### Work request
Only the lines from the one containing "EucerinUreaRepair Day Face" through the end of the data below should be copied, each exactly as written and with both ends kept.

Task material Block Start

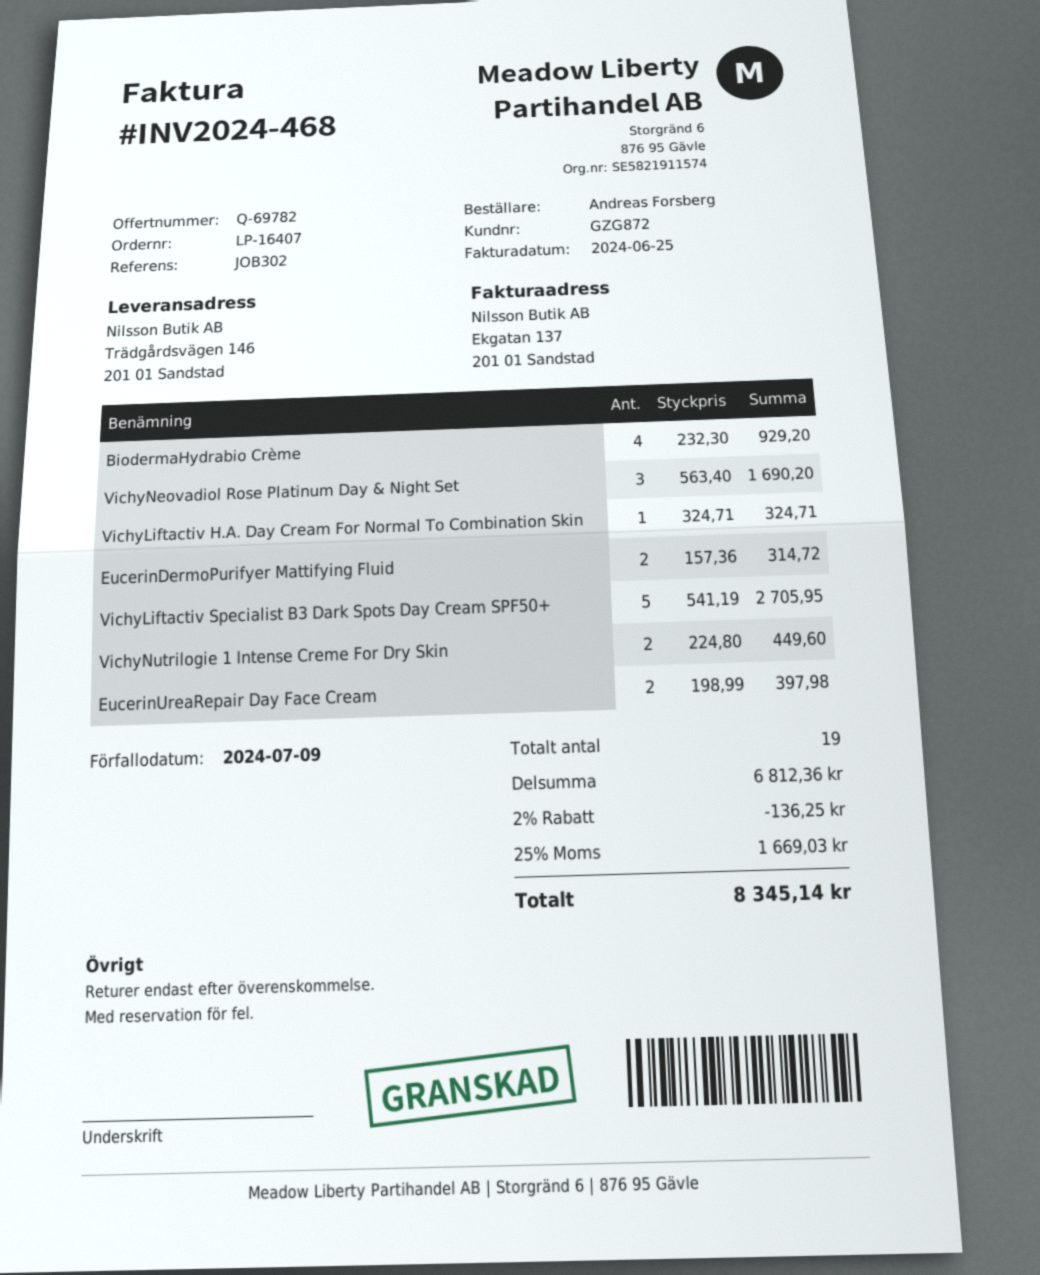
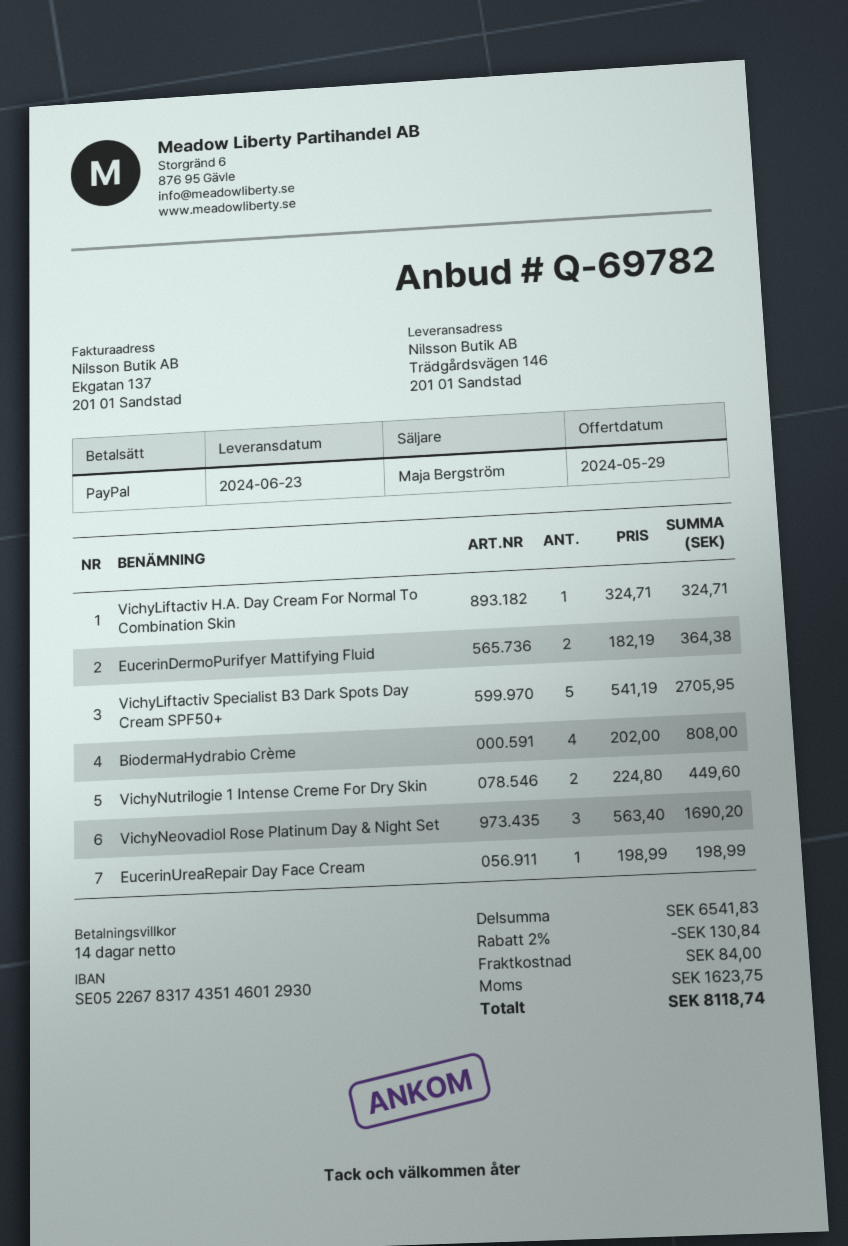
BiodermaHydrabio Crème: 4 x 232.30 = 929.20 -> 4 x 202.00 = 808.00
EucerinDermoPurifyer Mattifying Fluid: 2 x 157.36 = 314.72 -> 2 x 182.19 = 364.38
EucerinUreaRepair Day Face Cream: 2 x 198.99 = 397.98 -> 1 x 198.99 = 198.99
subtotal: 6812.36 -> 6541.83
discount: 2% = 136.25 -> 2% = 130.84
shipping: none -> 84.00
tax: 1669.03 -> 1623.75
total: 8345.14 -> 8118.74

Task material Block End

### Answer space
EucerinUreaRepair Day Face Cream: 2 x 198.99 = 397.98 -> 1 x 198.99 = 198.99
subtotal: 6812.36 -> 6541.83
discount: 2% = 136.25 -> 2% = 130.84
shipping: none -> 84.00
tax: 1669.03 -> 1623.75
total: 8345.14 -> 8118.74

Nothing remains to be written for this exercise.